### AVAILABLE DATA
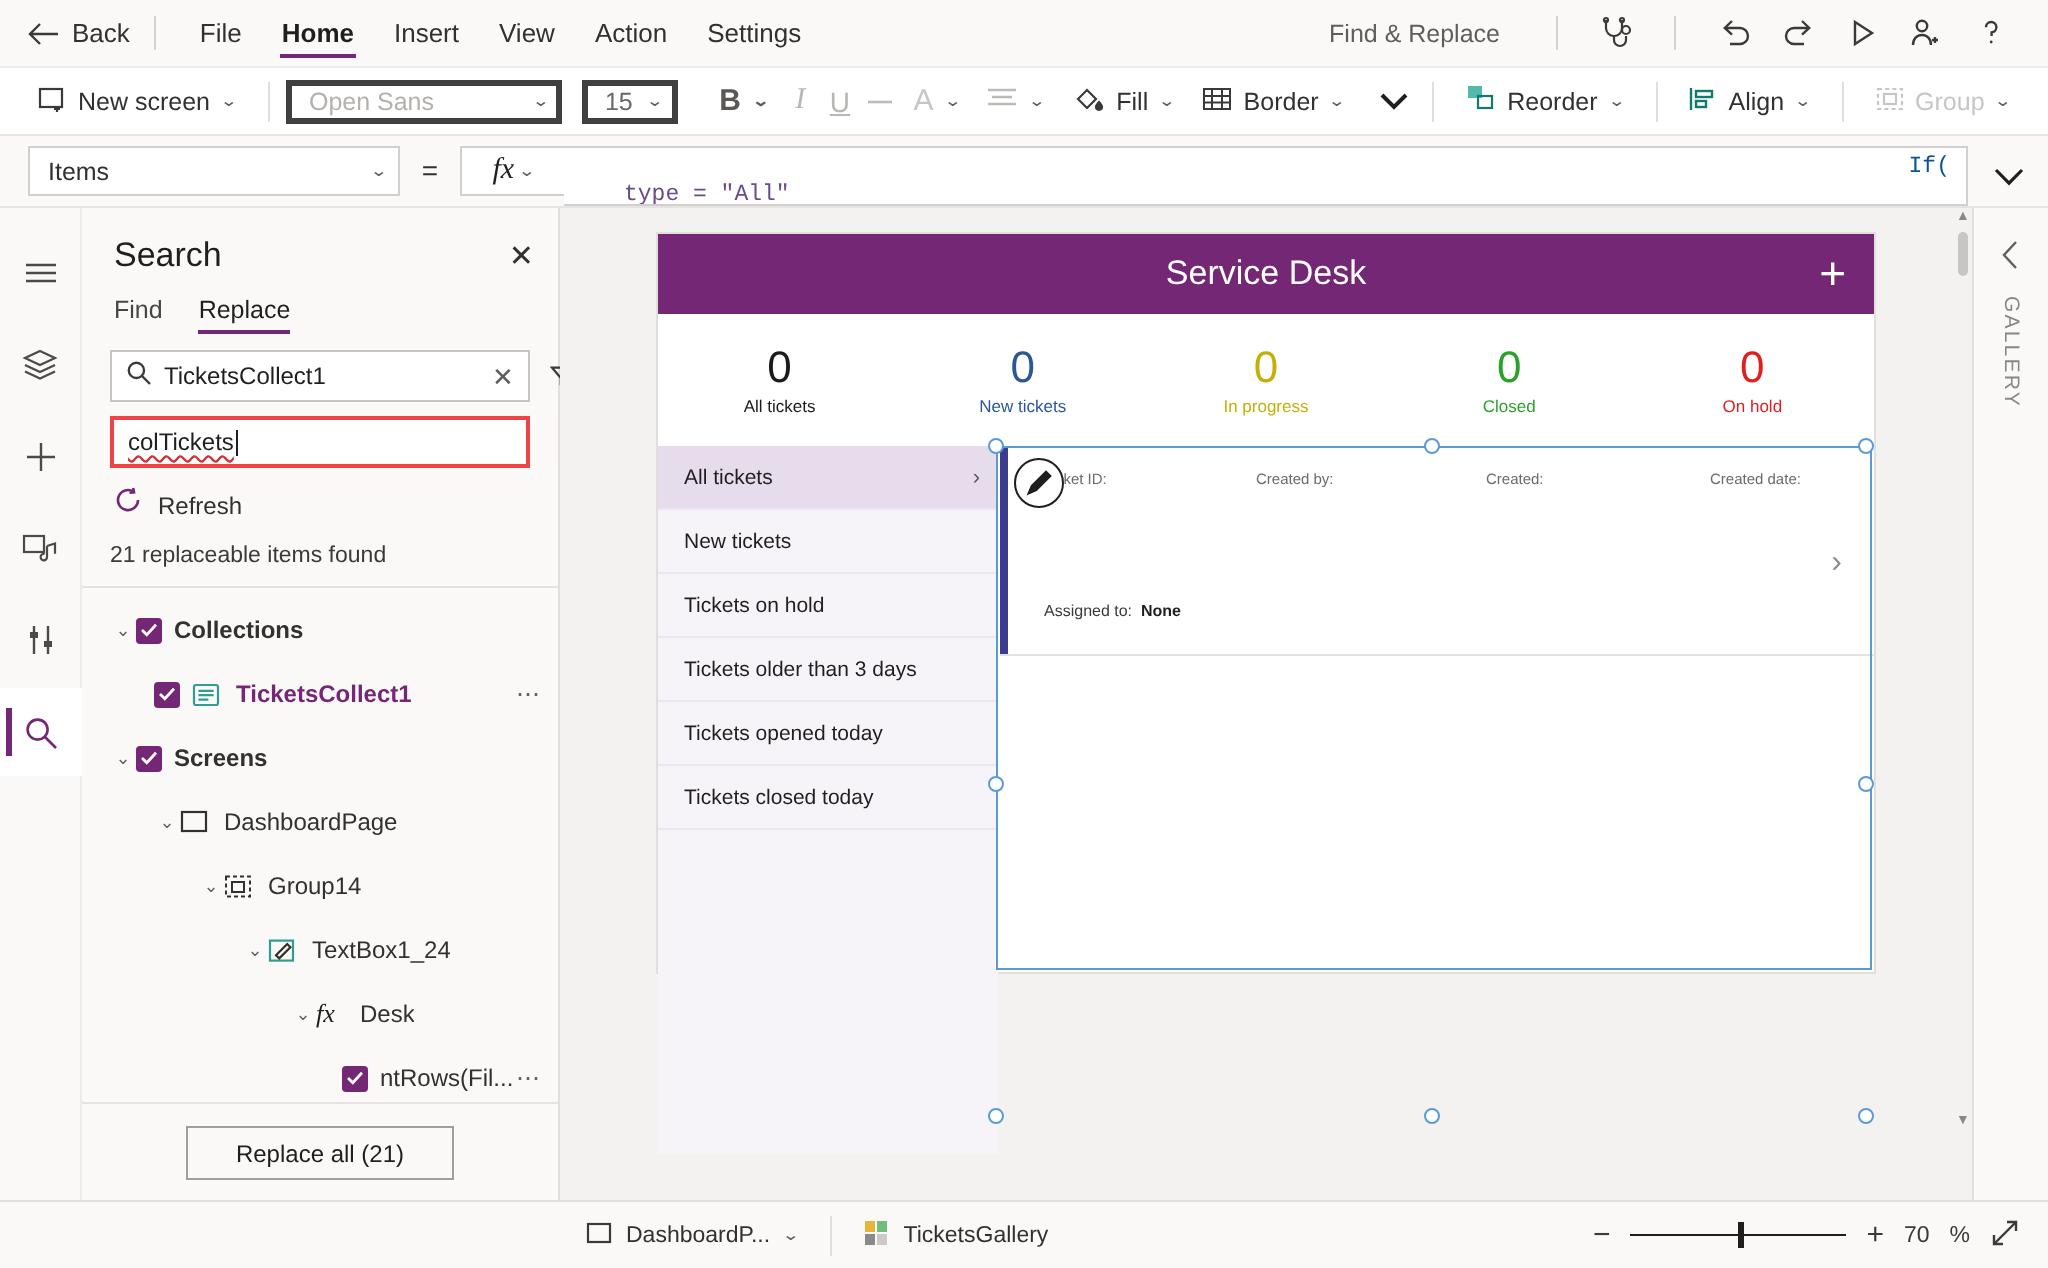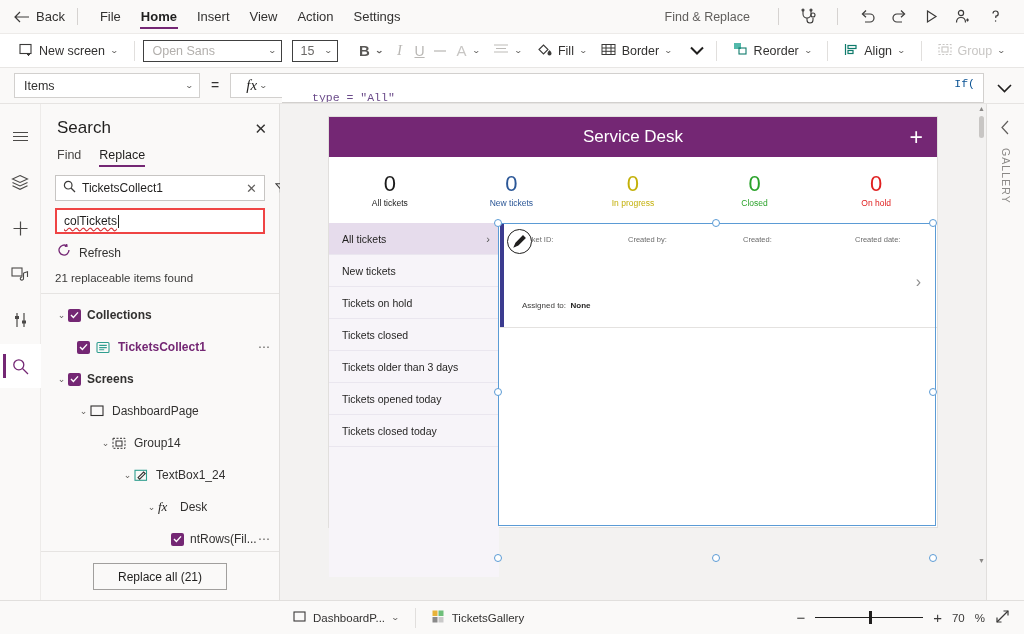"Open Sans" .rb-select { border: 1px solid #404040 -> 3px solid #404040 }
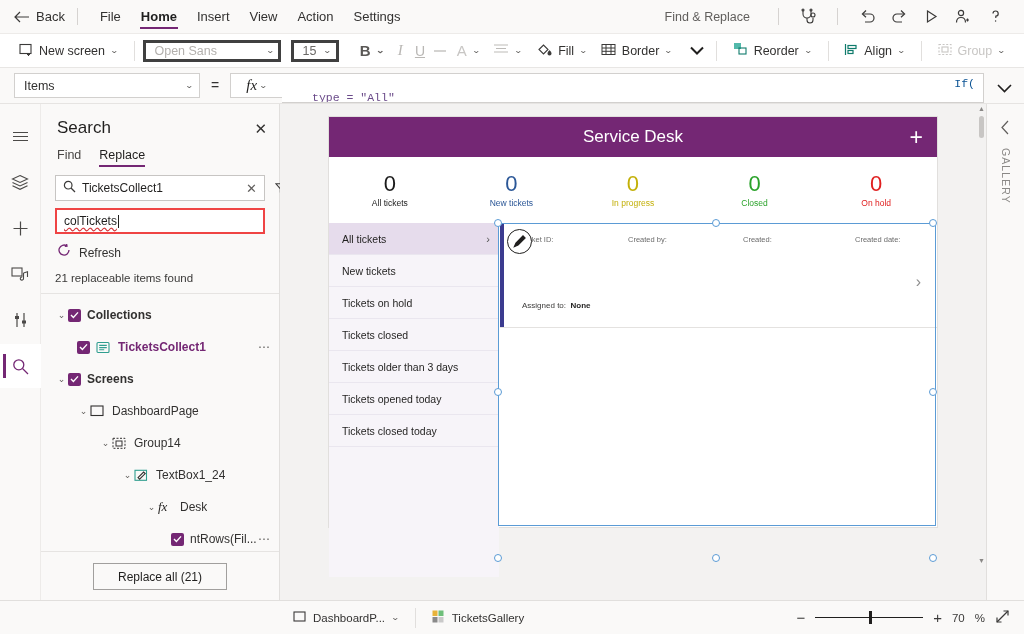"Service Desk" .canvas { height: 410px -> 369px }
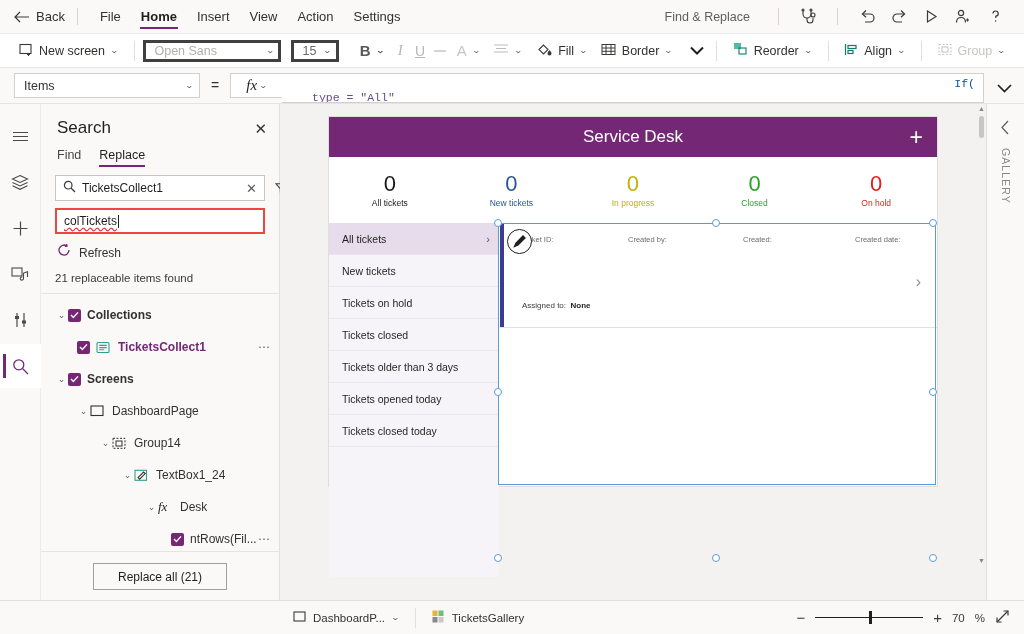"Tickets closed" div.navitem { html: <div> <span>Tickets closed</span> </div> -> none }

...

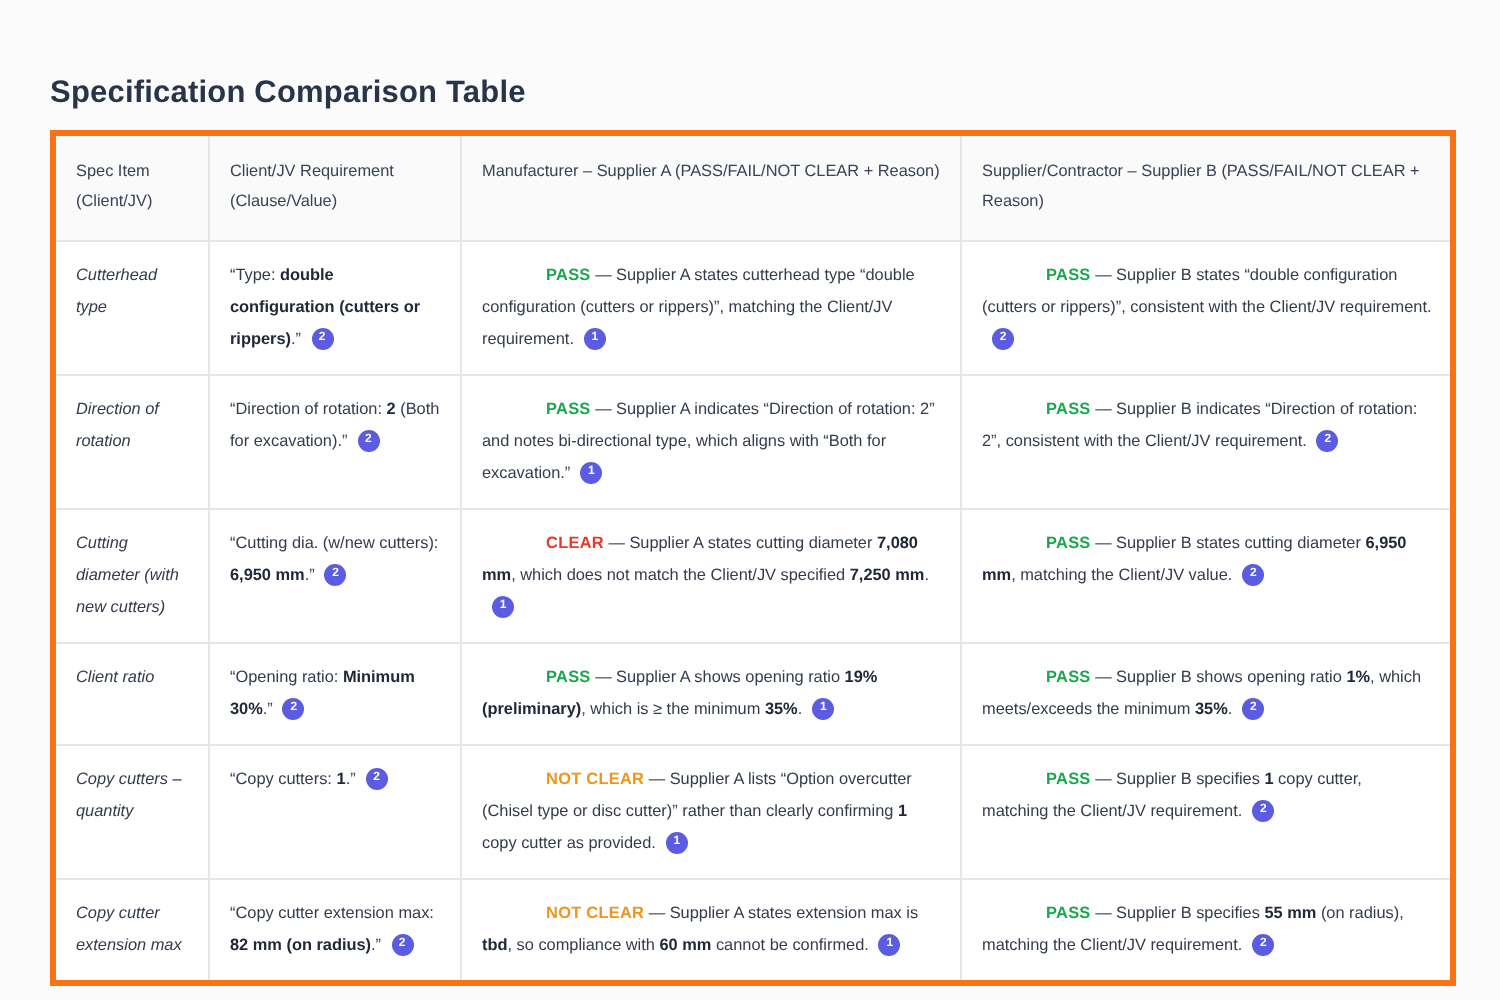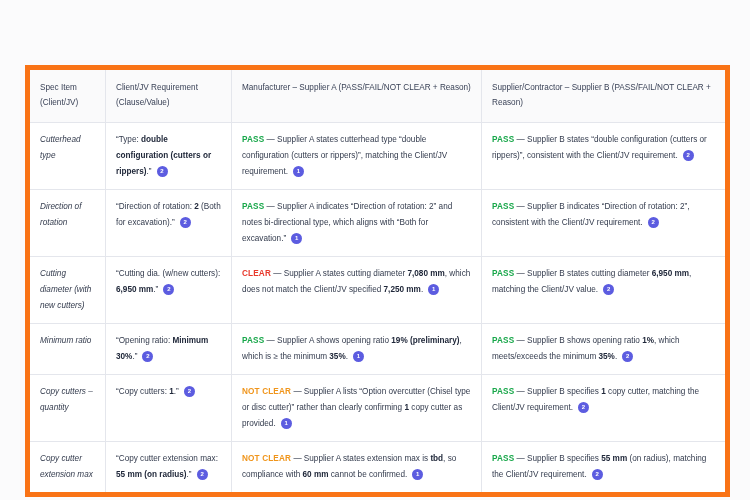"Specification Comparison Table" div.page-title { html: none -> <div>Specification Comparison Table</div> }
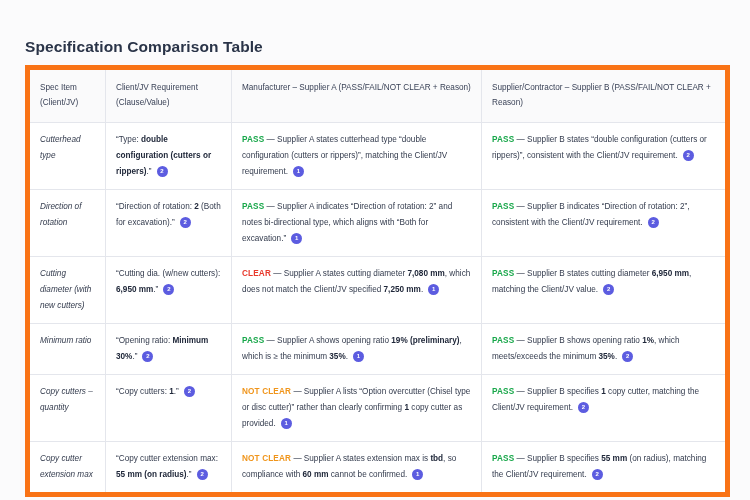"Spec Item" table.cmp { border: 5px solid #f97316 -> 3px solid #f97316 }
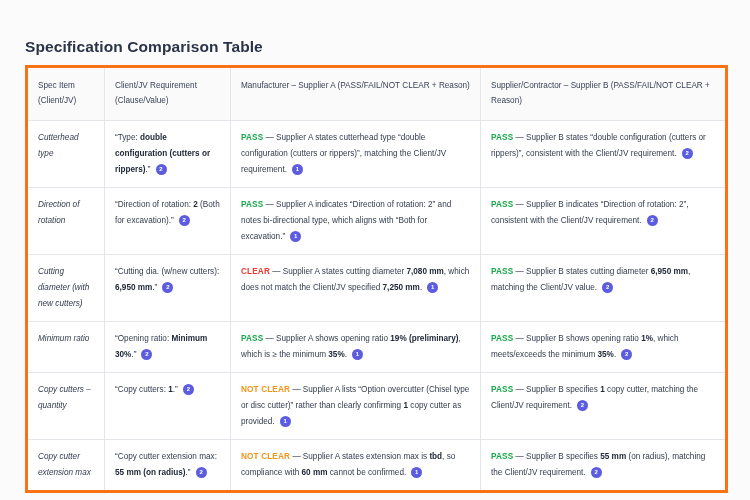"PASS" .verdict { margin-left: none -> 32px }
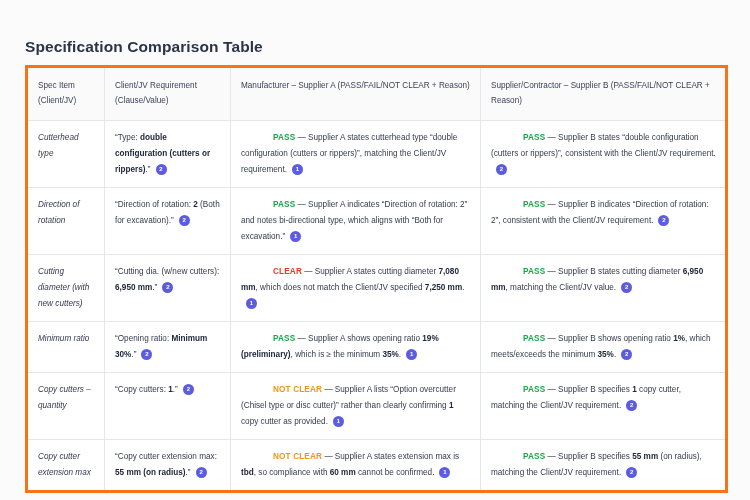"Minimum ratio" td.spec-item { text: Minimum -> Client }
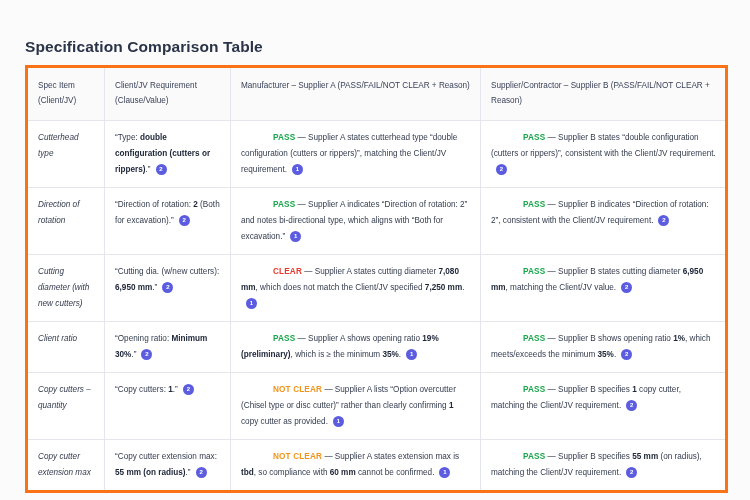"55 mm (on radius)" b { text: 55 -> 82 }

### TASK OBJECTIVE
Copy only what lies between the line with "border: 5px solid" and the line with "text: 55 ->", those two lines included, exactly as given above; pictures stay out.

### RESPONSE TO THIS EXERCISE
"Spec Item" table.cmp { border: 5px solid #f97316 -> 3px solid #f97316 }
"PASS" .verdict { margin-left: none -> 32px }
"Minimum ratio" td.spec-item { text: Minimum -> Client }
"55 mm (on radius)" b { text: 55 -> 82 }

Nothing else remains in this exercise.